A Justiça solicita à CGPJ medidas para descontar o salário dos juízes e promotores que participarem da greve.

O Ministro da Presidência, Justiça e Relações com os Tribunais, Félix Bolaños, em sua chegada à apresentação à imprensa no Congresso dos Deputados, em 24 de junho de 2025, em Madri (Espanha). A juíza considera que Bolaños, quando era secreta
Fernando Sánchez - Europa Press

MADRID 26 jun. (EUROPA PRESS) -

O Ministério da Justiça pediu ao Conselho Geral do Poder Judiciário (CGPJ) que tome medidas para descontar o salário dos juízes e promotores que participarem da greve para protestar contra as reformas que o governo está preparando para o acesso às carreiras judiciais e do Ministério Público.

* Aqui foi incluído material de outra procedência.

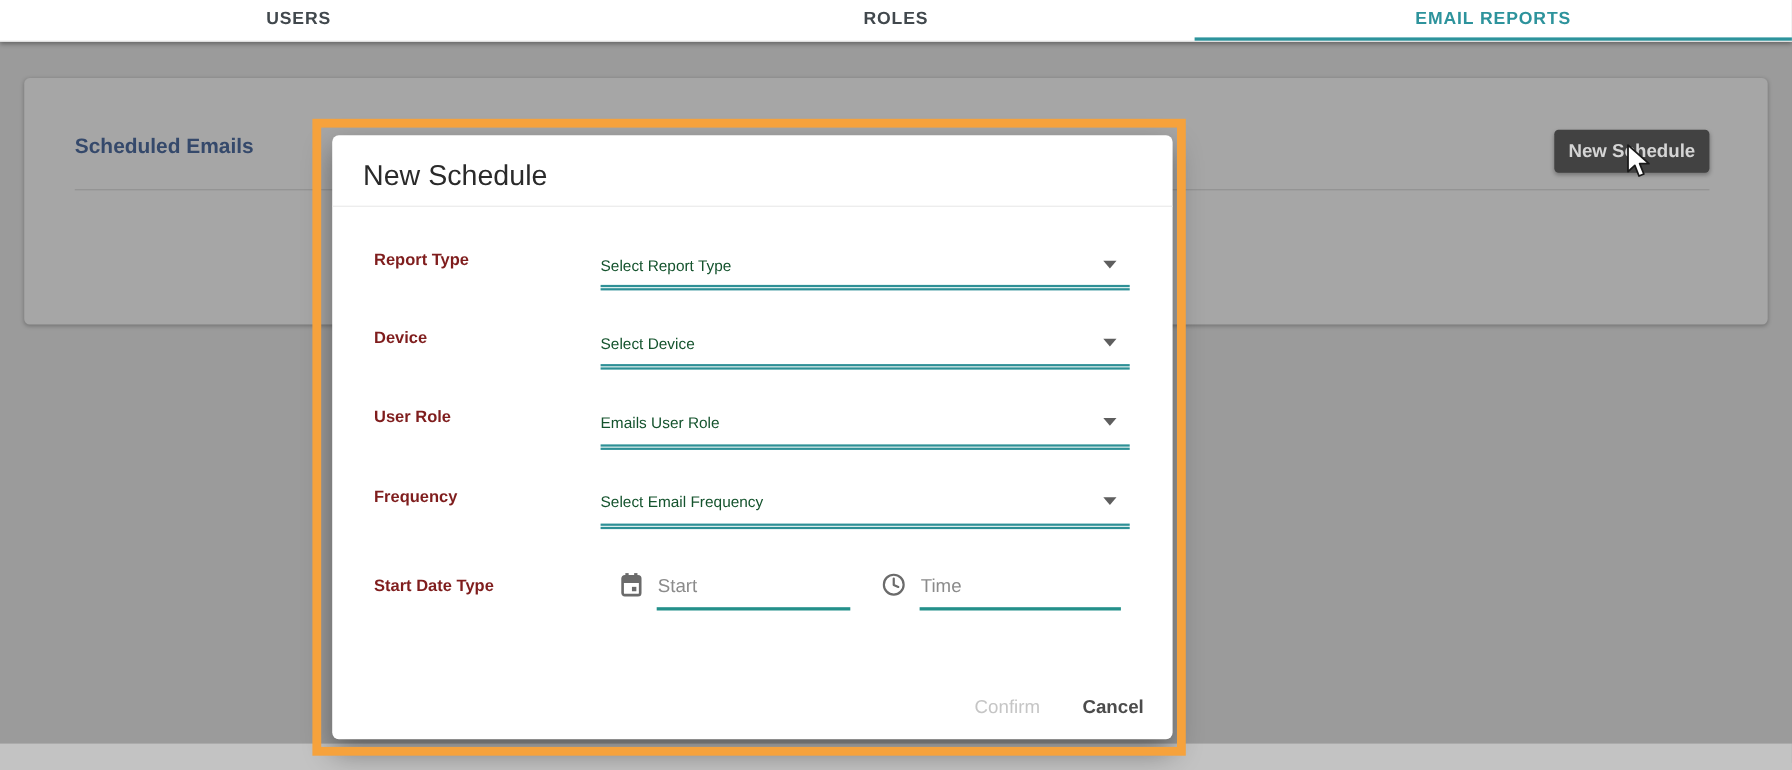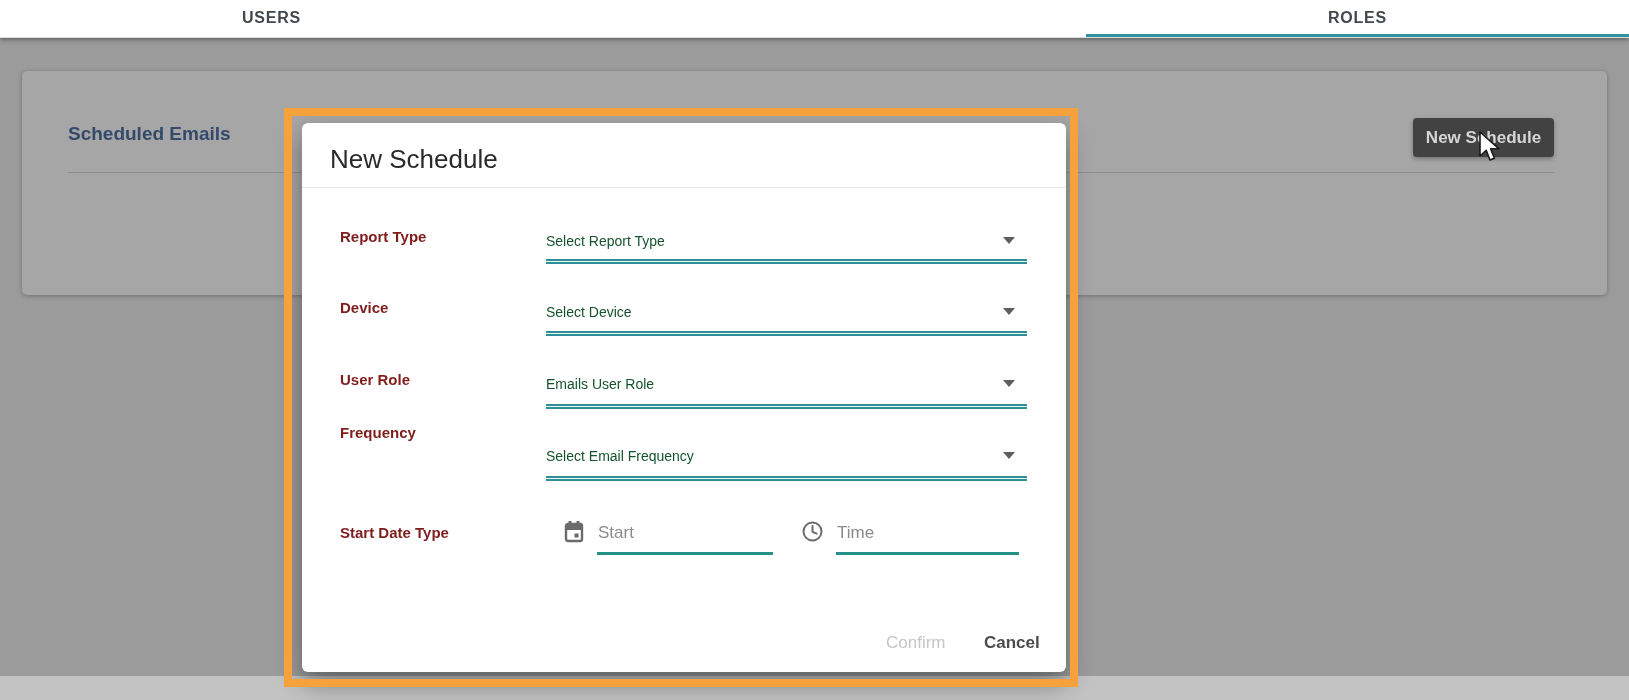--- a/index.html
+++ b/index.html
@@ -77,20 +77,21 @@
   .cursor{position:absolute;left:1477px;top:130px;z-index:100;pointer-events:none;}
 </style>
 </head>
 <body>
 
 <div class="stage">
 
   <div class="tabbar">
     <div class="tab">USERS</div>
     <div class="tab">ROLES</div>
+    <div class="tab active">EMAIL REPORTS</div>
     <div class="tab-underline"></div>
   </div>
 
   <div class="backdrop"></div>
   <div class="bottom-strip"></div>
 
   <div class="card">
     <div class="card-title">Scheduled Emails</div>
     <div class="card-divider"></div>
     <button class="new-schedule-btn">New Schedule</button>
@@ -108,21 +109,21 @@
     <div class="f-label" style="top:175px">Device</div>
     <div class="f-placeholder" style="top:178px">Select Device</div>
     <div class="f-arrow" style="top:185px"></div>
     <div class="f-underline" style="top:208px"></div>
 
     <div class="f-label" style="top:247px">User Role</div>
     <div class="f-placeholder" style="top:250px">Emails User Role</div>
     <div class="f-arrow" style="top:257px"></div>
     <div class="f-underline" style="top:281px"></div>
 
-    <div class="f-label" style="top:300px">Frequency</div>
+    <div class="f-label" style="top:319px">Frequency</div>
     <div class="f-placeholder" style="top:322px">Select Email Frequency</div>
     <div class="f-arrow" style="top:329px"></div>
     <div class="f-underline" style="top:353px"></div>
 
     <div class="f-label" style="top:400px">Start Date Type</div>
 
     <span class="icon-box" style="left:262px;top:398px">
       <svg width="20" height="22" viewBox="0 0 20 22">
         <rect x="4.5" y="0" width="3" height="5" fill="#6b6b6b"></rect>
         <rect x="12.5" y="0" width="3" height="5" fill="#6b6b6b"></rect>

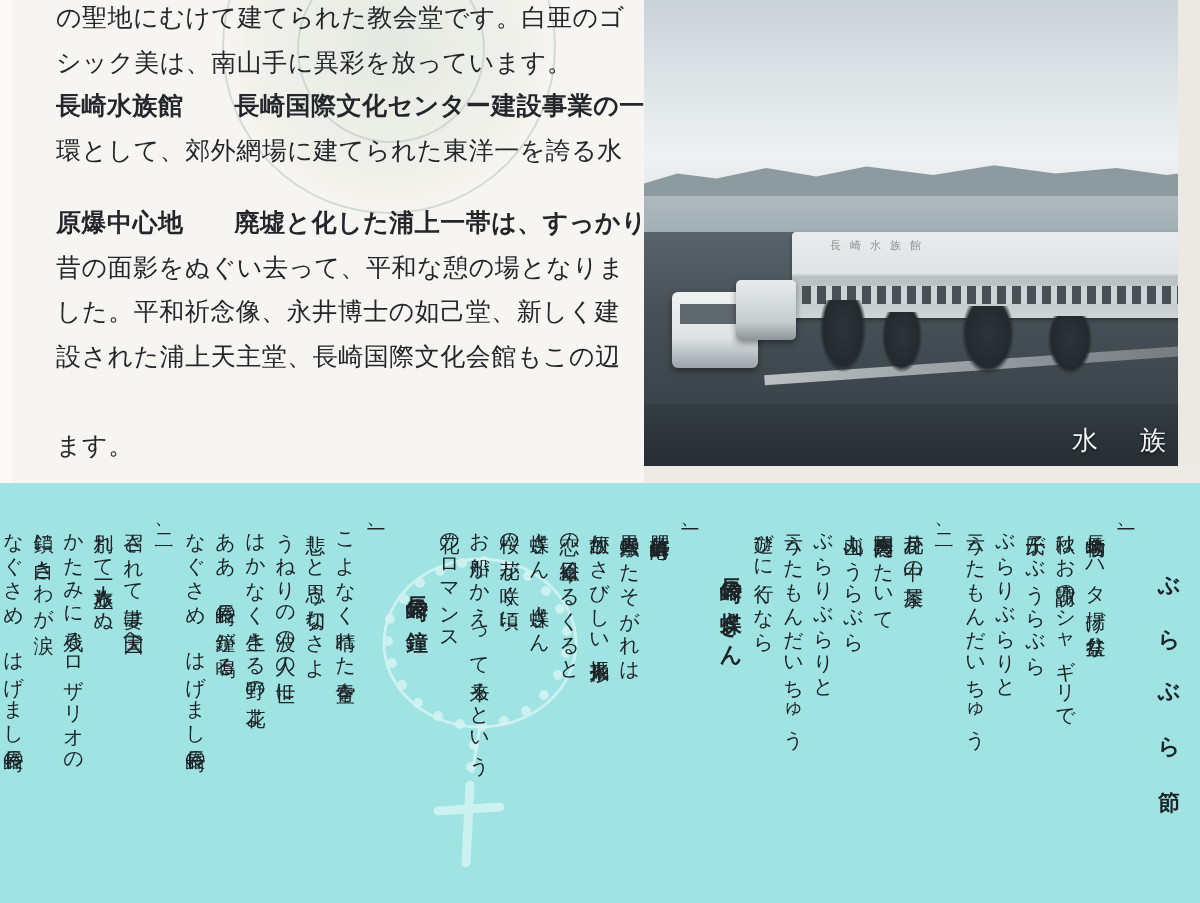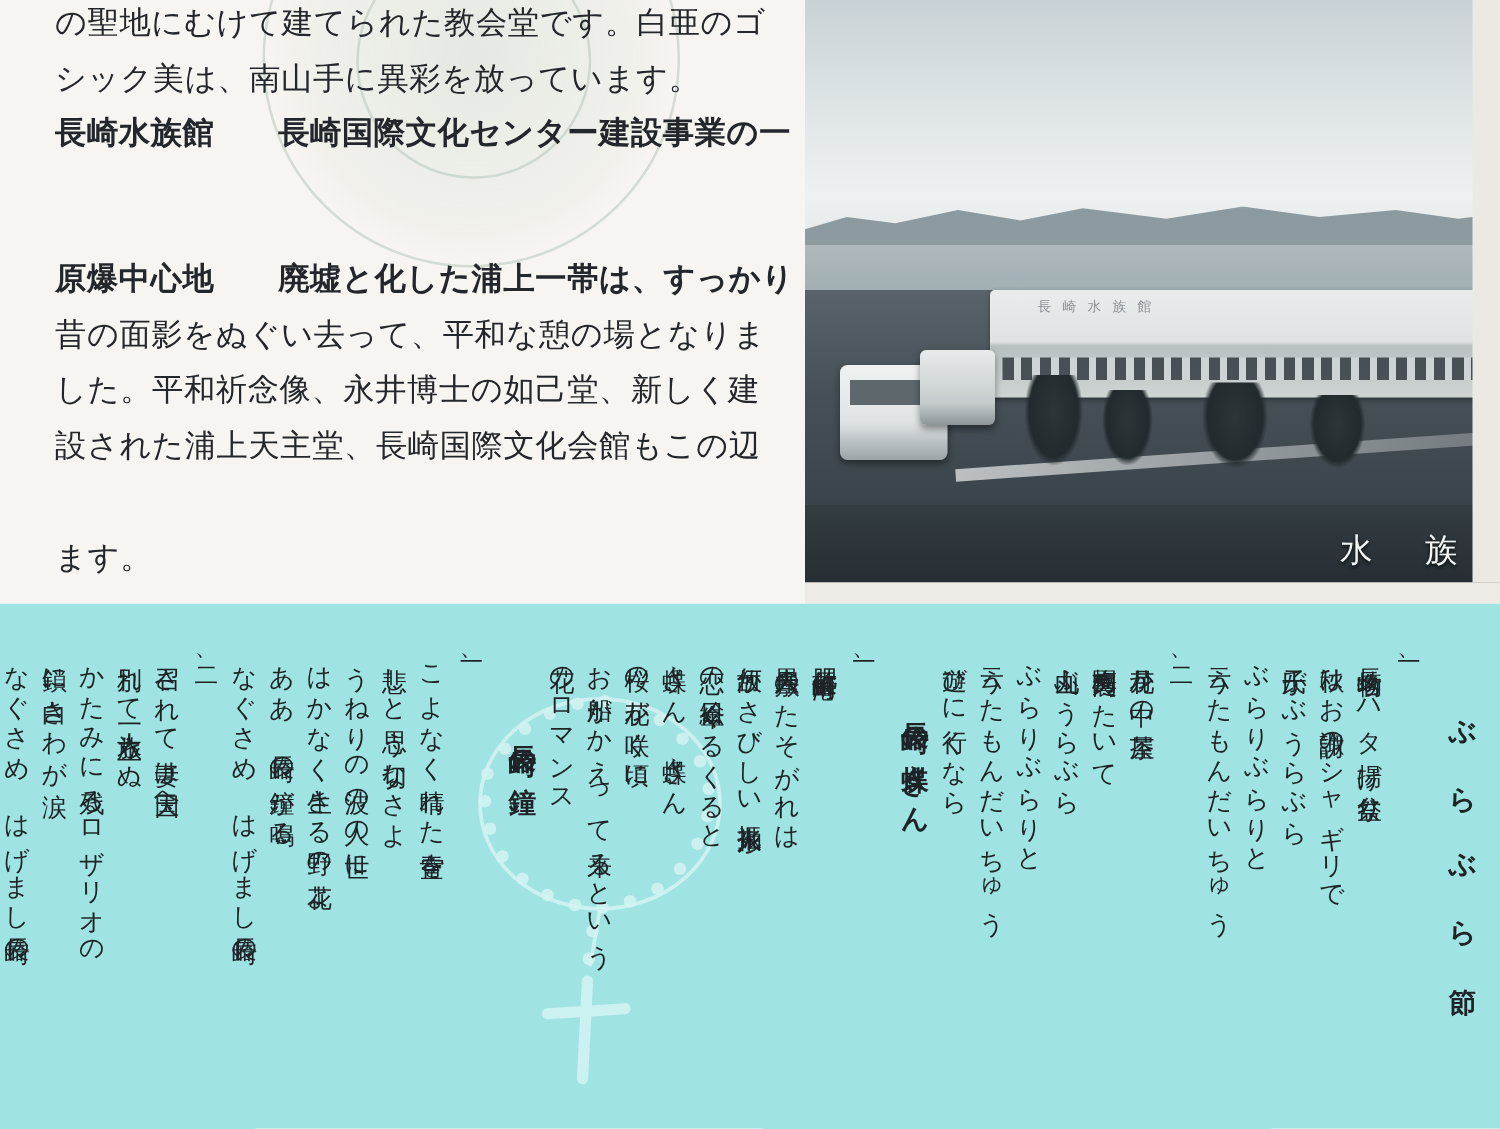--- a/index.html
+++ b/index.html
@@ -23,21 +23,21 @@
   
   #top-section {
     position: absolute;
     left: 0; top: 0;
     width: 1200px;
     height: 483px;
     background: #fbfaf7;
   }
   #top-left-text {
     position: absolute;
-    left: 0; top: 0;
+    left: 12px; top: 0;
     width: 644px;
     height: 483px;
     background: #f7f5f1;
     overflow: hidden;
   }
   
   #watermark {
     position: absolute;
     left: 210px;
     top: -120px;
@@ -239,21 +239,21 @@
       <div id="para1">
         <p class="jp-body" style="margin:0;">
           <span class="jp-line">の聖地にむけて建てられた教会堂です。白亜のゴ</span><br>
           <span class="jp-line">シック美は、南山手に異彩を放っています。</span>
         </p>
       </div>
 
       <div id="para2">
         <p class="jp-body" style="margin:0;">
           <span class="jp-line jp-head">長崎水族館　　長崎国際文化センター建設事業の一</span><br>
-          <br>
+          <span class="jp-line">環として、郊外網場に建てられた東洋一を誇る水</span><br>
         </p>
       </div>
 
       <div id="para3">
         <p class="jp-body" style="margin:0;">
           <span class="jp-line jp-head">原爆中心地　　廃墟と化した浦上一帯は、すっかり</span><br>
           <span class="jp-line">昔の面影をぬぐい去って、平和な憩の場となりま</span><br>
           <span class="jp-line">した。平和祈念像、永井博士の如己堂、新しく建</span><br>
           <span class="jp-line">設された浦上天主堂、長崎国際文化会館もこの辺</span><br>
           <br>

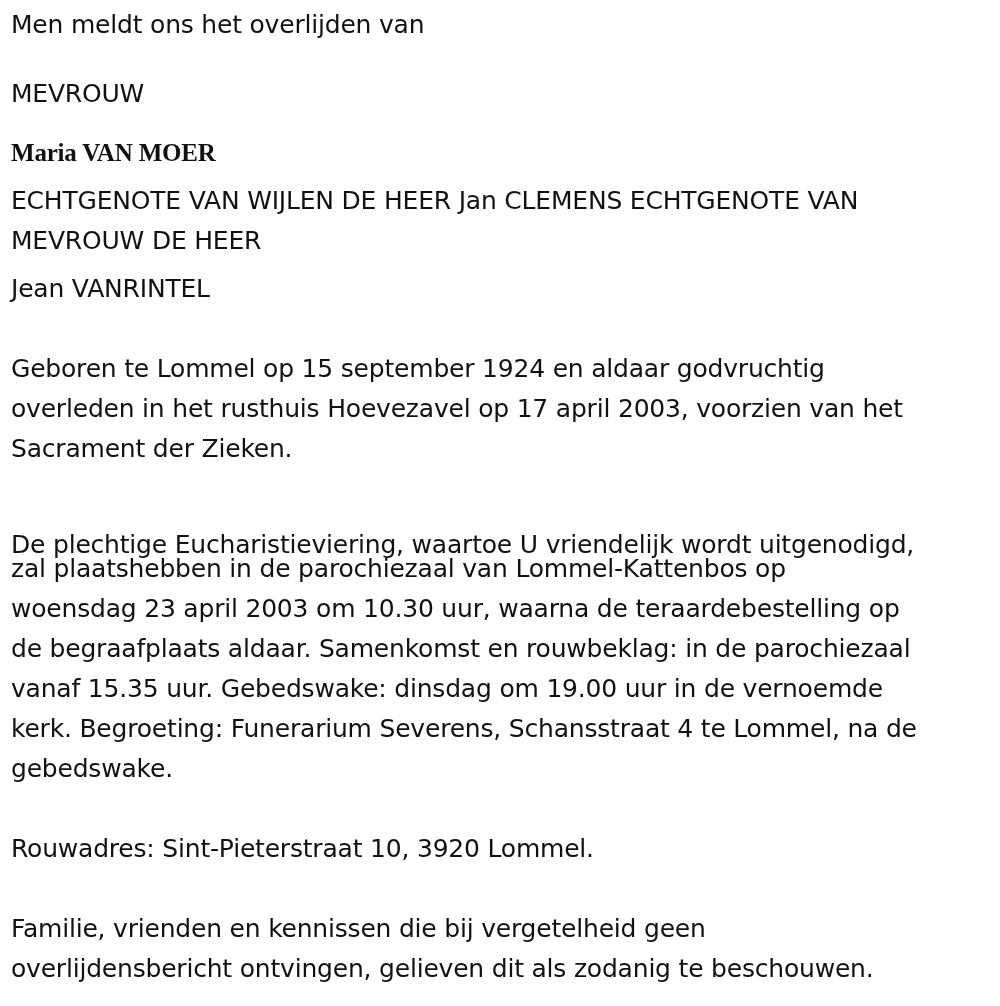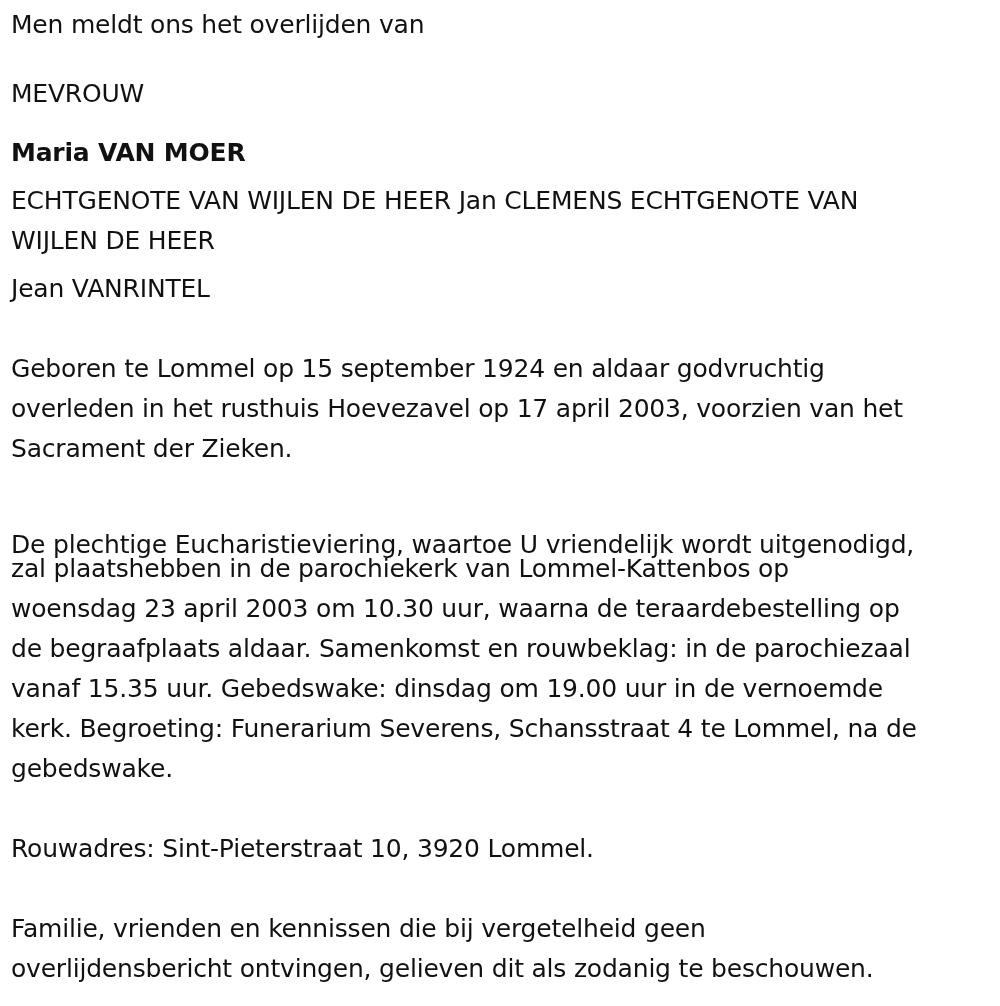--- a/index.html
+++ b/index.html
@@ -17,46 +17,46 @@
       font-size: 25px;
     }
     .line {
       position: absolute;
       left: 11px;
       white-space: nowrap;
       line-height: 30px;
       letter-spacing: -0.2px;
       text-align: center;
     }
-    .bold { font-weight: bold; }
+    .bold { font-weight: bold; font-family: Liberation Serif, serif; }
   </style>
 </head>
 <body>
 
 <div>
   <div class="line" style="top:10px">Men meldt ons het overlijden van</div>
 
   <div class="line" style="top:79px">MEVROUW</div>
   <div class="line bold" style="top:138px">Maria VAN MOER</div>
 
   <div>
     <div class="line" style="top:186px">ECHTGENOTE VAN WIJLEN DE HEER Jan CLEMENS ECHTGENOTE VAN</div>
-    <div class="line" style="top:226px">WIJLEN DE HEER</div>
+    <div class="line" style="top:226px">MEVROUW DE HEER</div>
     <div class="line" style="top:274px">Jean VANRINTEL</div>
   </div>
 
   <div>
     <div class="line" style="top:354px">Geboren te Lommel op 15 september 1924 en aldaar godvruchtig</div>
     <div class="line" style="top:394px">overleden in het rusthuis Hoevezavel op 17 april 2003, voorzien van het</div>
     <div class="line" style="top:434px">Sacrament der Zieken.</div>
   </div>
 
   <div>
     <div class="line" style="top:530px">De plechtige Eucharistieviering, waartoe U vriendelijk wordt uitgenodigd,</div>
-    <div class="line" style="top:554px">zal plaatshebben in de parochiekerk van Lommel-Kattenbos op</div>
+    <div class="line" style="top:554px">zal plaatshebben in de parochiezaal van Lommel-Kattenbos op</div>
     <div class="line" style="top:594px">woensdag 23 april 2003 om 10.30 uur, waarna de teraardebestelling op</div>
     <div class="line" style="top:634px">de begraafplaats aldaar. Samenkomst en rouwbeklag: in de parochiezaal</div>
     <div class="line" style="top:674px">vanaf 15.35 uur. Gebedswake: dinsdag om 19.00 uur in de vernoemde</div>
     <div class="line" style="top:714px">kerk. Begroeting: Funerarium Severens, Schansstraat 4 te Lommel, na de</div>
     <div class="line" style="top:754px">gebedswake.</div>
   </div>
 
   <div class="line" style="top:834px">Rouwadres: Sint-Pieterstraat 10, 3920 Lommel.</div>
 
   <div>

Fontes do departamento chefiado pelo Ministro Félix Bolaños explicaram na segunda-feira passada que, durante uma reunião entre o Ministério e as associações, o Secretário de Estado da Justiça, Manuel Olmedo, informou que enviaria uma carta oficial ao órgão dirigente dos juízes para fazer uma declaração sobre a greve, programada para os dias 1, 2 e 3 de julho.

Conforme noticiado na quarta-feira pelo jornal 'El País' e confirmado por fontes ministeriais à Europa Press, a Justiça instou a CGPJ, por meio do documento enviado, a tomar medidas para garantir que a parte proporcional do salário dos juízes e promotores que apóiam a greve seja descontada.

A Justiça lembra que, em 2009, a CGPJ já havia declarado que a lei espanhola "não prevê o direito de greve de juízes e magistrados e, portanto, considerou a greve declarada naquela época como não tendo sido convocada". Portanto, o Ministério quer saber se esse órgão mantém esse critério atualmente.

No entanto, a presidente da CGPJ, Isabel Perelló, convocou uma sessão plenária extraordinária para as 10 horas desta quinta-feira com o objetivo de chegar a uma posição conjunta sobre a situação atual.